Marching cubes is a computer graphics algorithm for extracting a polygonal mesh of an isosurface from a three dimensional discrete scalar field.
This is my implementation of this algorithm using Unity.
First, we will need a function that takes in a point in 3D space and gives out a single value, we can use this function to sample points in a particular region of space in regular intervals. I used a function that returns a random value between 0 and 1, a better implementation would be to use a noise function, like Perlin noise or Simplex noise.
We then set a value called Surface Level, the points below the Surface Level will disappear. Those points we can think of them as in empty space and the points above the Surface Level we will think of as on the surface of inside of a certain shape, the goal of the Marching Cubes Algorithm is to construct the surface of that shape from triangles so we can display it as a mesh.
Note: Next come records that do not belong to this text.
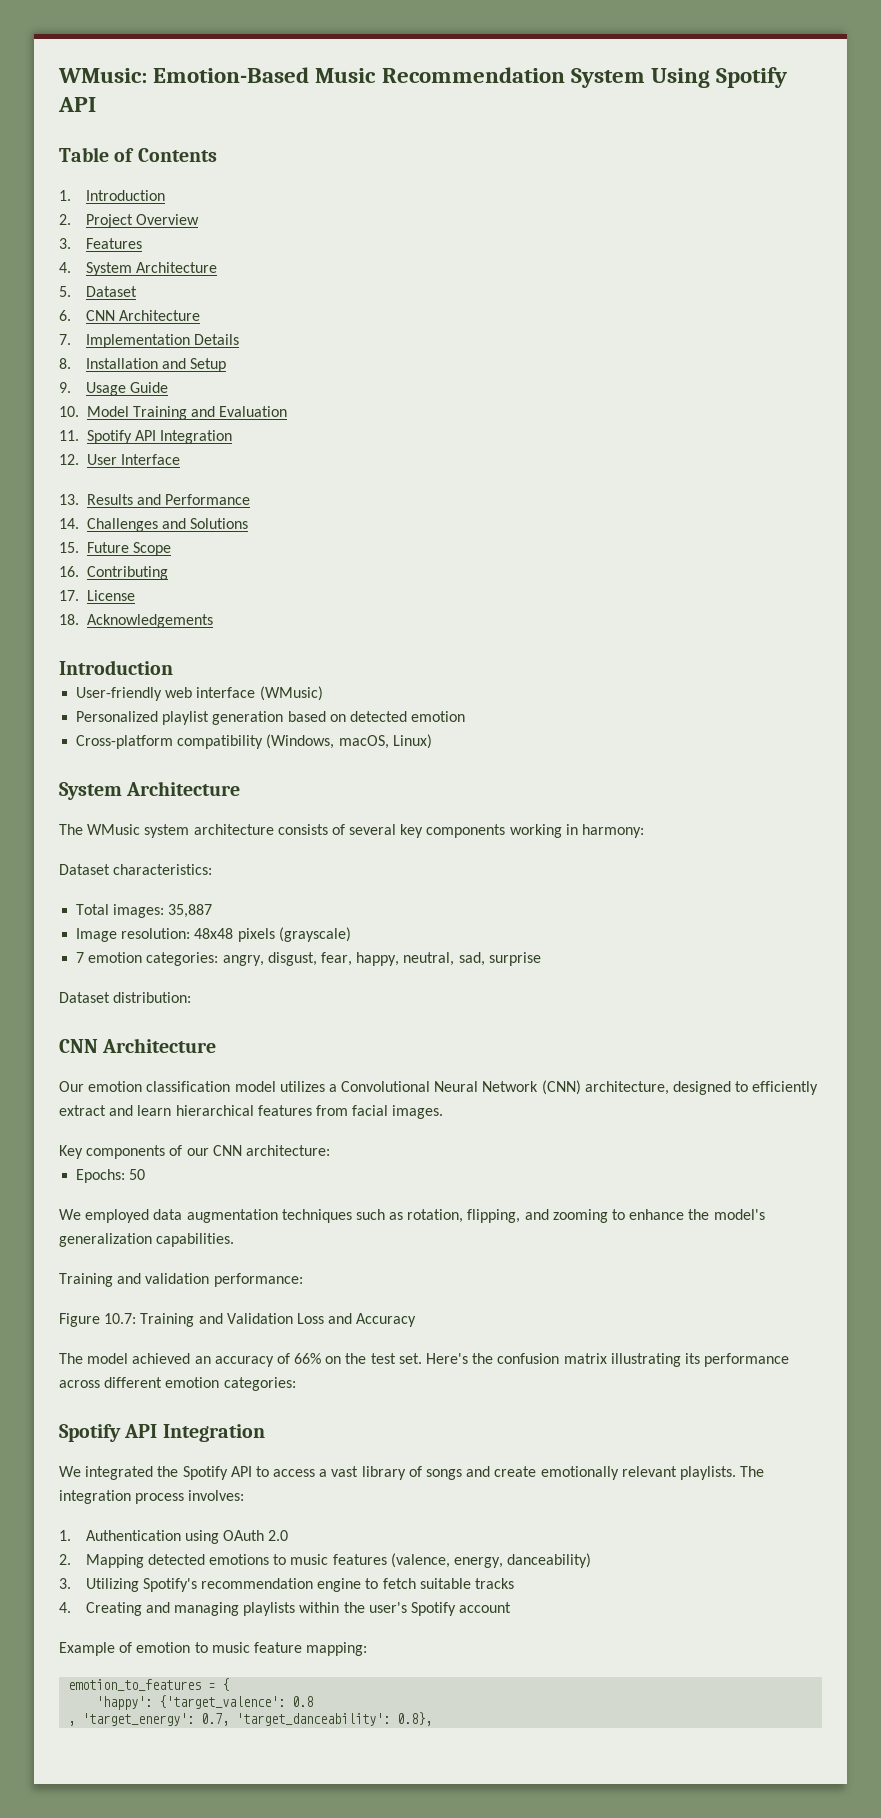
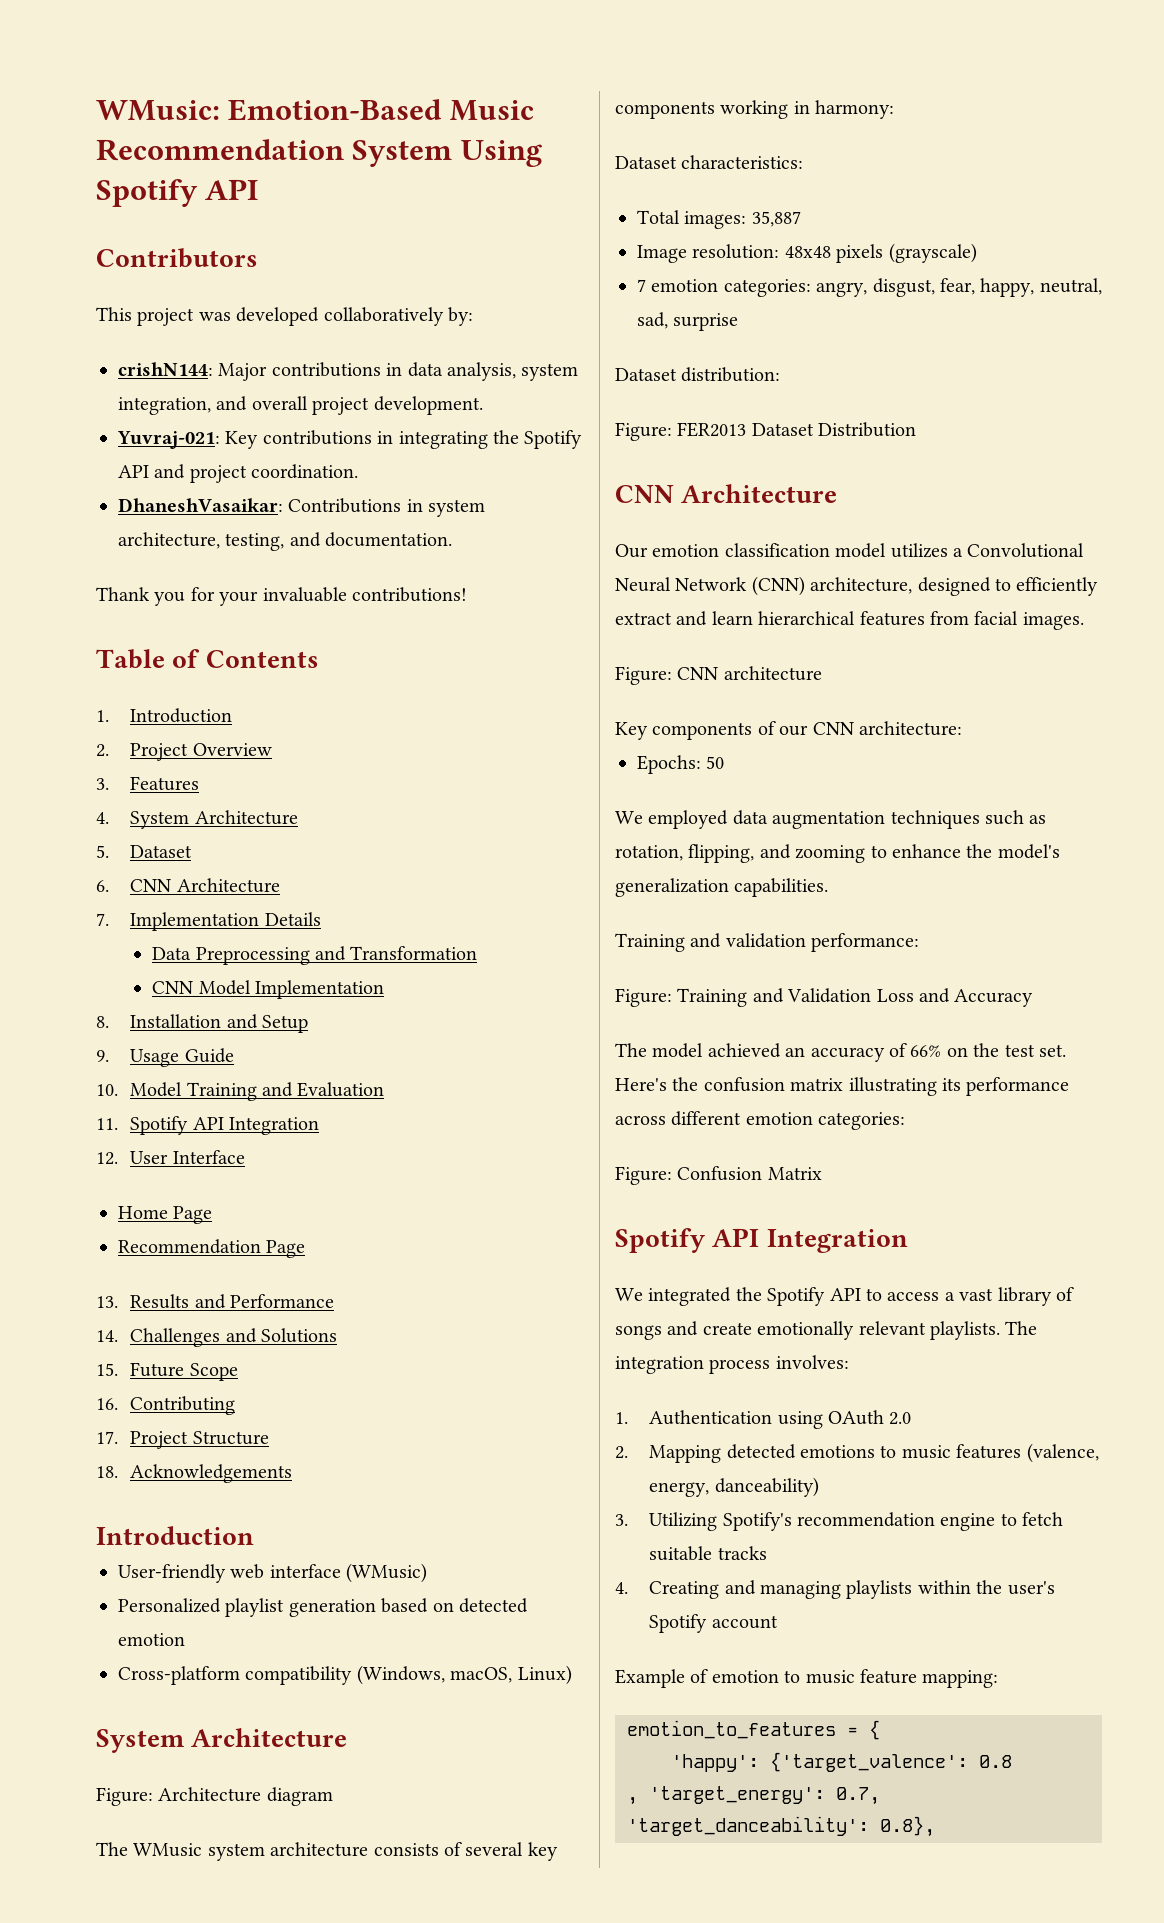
+ Contributors
+ This project was developed collaboratively by:
+ crishN144: Major contributions in data analysis, system integration, and overall project development.
+ Yuvraj-021: Key contributions in integrating the Spotify API and project coordination.
+ DhaneshVasaikar: Contributions in system architecture, testing, and documentation.
+ Thank you for your invaluable contributions!
+ Data Preprocessing and Transformation
+ CNN Model Implementation
+ Home Page
+ Recommendation Page
- 17. License
+ 17. Project Structure
+ Figure: Architecture diagram
+ Figure: FER2013 Dataset Distribution
+ Figure: CNN architecture
- Figure 10.7: Training and Validation Loss and Accuracy
+ Figure: Training and Validation Loss and Accuracy
+ Figure: Confusion Matrix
To think about this problem we can simplify it to a single cube, there are 8 corner points, each can be either inside or outside of the shape which gives as 2^8 or 256 possible configurations, we can use a triangulation table to represent these states.
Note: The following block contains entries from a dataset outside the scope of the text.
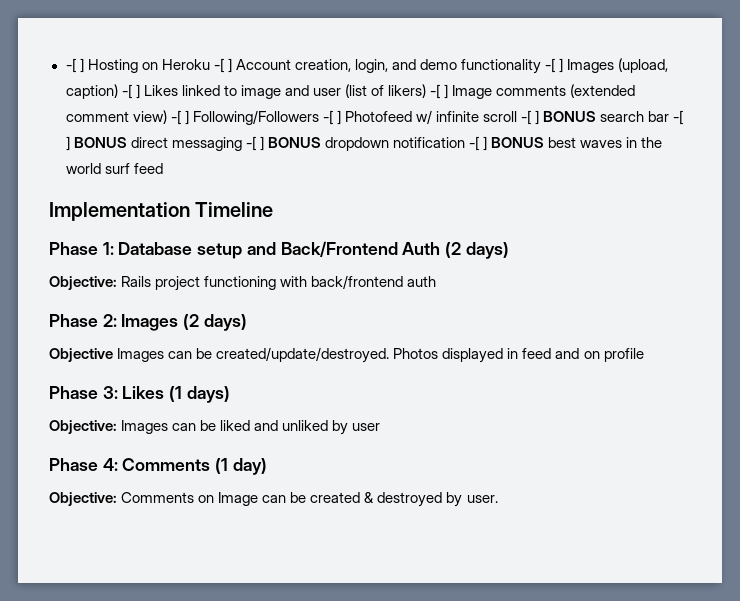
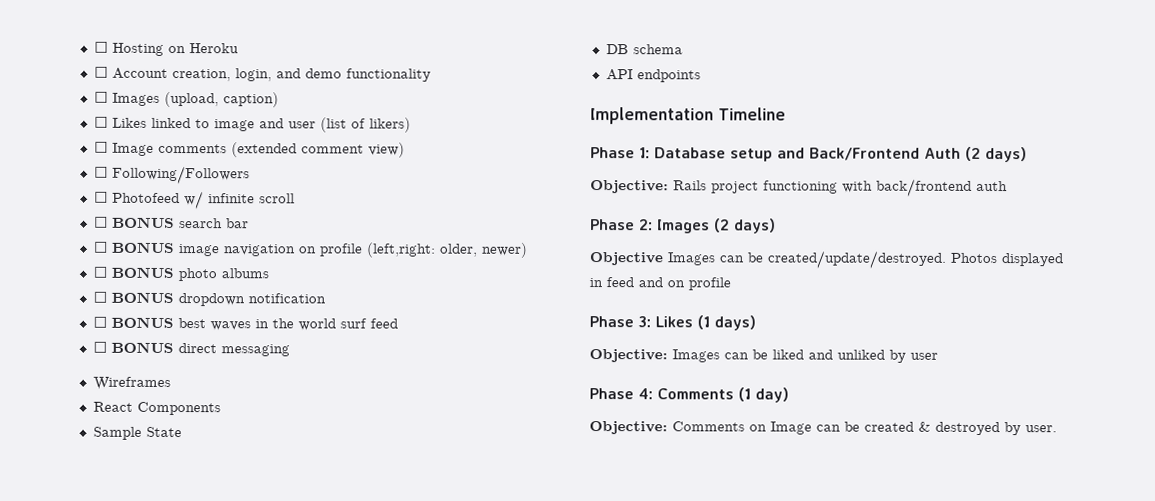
- -[ ] Hosting on Heroku -[ ] Account creation, login, and demo functionality -[ ] Images (upload, caption) -[ ] Likes linked to image and user (list of likers) -[ ] Image comments (extended comment view) -[ ] Following/Followers -[ ] Photofeed w/ infinite scroll -[ ] BONUS search bar -[ ] BONUS direct messaging -[ ] BONUS dropdown notification -[ ] BONUS best waves in the world surf feed
+ ☐ Hosting on Heroku
+ ☐ Account creation, login, and demo functionality
+ ☐ Images (upload, caption)
+ ☐ Likes linked to image and user (list of likers)
+ ☐ Image comments (extended comment view)
+ ☐ Following/Followers
+ ☐ Photofeed w/ infinite scroll
+ ☐ BONUS search bar
+ ☐ BONUS image navigation on profile (left,right: older, newer)
+ ☐ BONUS photo albums
+ ☐ BONUS dropdown notification
+ ☐ BONUS best waves in the world surf feed
+ ☐ BONUS direct messaging
+ Wireframes
+ React Components
+ Sample State
+ DB schema
+ API endpoints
public static class TriangluationTable
{
private static readonly int[,] triangleConnectionTable = new int[,]
{
{-1, -1, -1, -1, -1, -1, -1, -1, -1, -1, -1, -1, -1, -1, -1, -1},
{0, 8, 3, -1, -1, -1, -1, -1, -1, -1, -1, -1, -1, -1, -1, -1},
...
{0, 3, 8, -1, -1, -1, -1, -1, -1, -1, -1, -1, -1, -1, -1, -1},
{-1, -1, -1, -1, -1, -1, -1, -1, -1, -1, -1, -1, -1, -1, -1, -1}
};
}
So let's take this case for example:
Corner points 0, 1, 2 and 5 are active which we can interpret as configuration 11100100 or configuration 228, this is the code for calculating that index:
// gets the index of this particular cube in the triangulation table
int cubeIndex = 0;
for (int i = 0; i < 8; i++)
{
if(values[i] > surfaceLevel)
{
cubeIndex |= 1 << i;
}
}
now we can lookup that entry in the triangulation table
{4, 11, 7, 9, 11, 4, 9, 2, 11, 9, 1, 2, -1, -1, -1, -1}
this tells me to join edges 4, 11, 7 and 9, 11, 4 and 9, 2, 11 and 9, 1, 2 to form 4 triangles.
All we need to do now is march through the entire space and construct the mesh one cube at a time, Thus, Marching Cubes.
using the FastNoiseLite library from Jordan Peck, we can apply a noise function instead of random values, this can give us a multitude of shapes depending on the noise function used, using Simplex Noise we can generate terrain like meshes.
We can apply a little bit of smoothing on the result to obtain realistic results instead of the blocky look.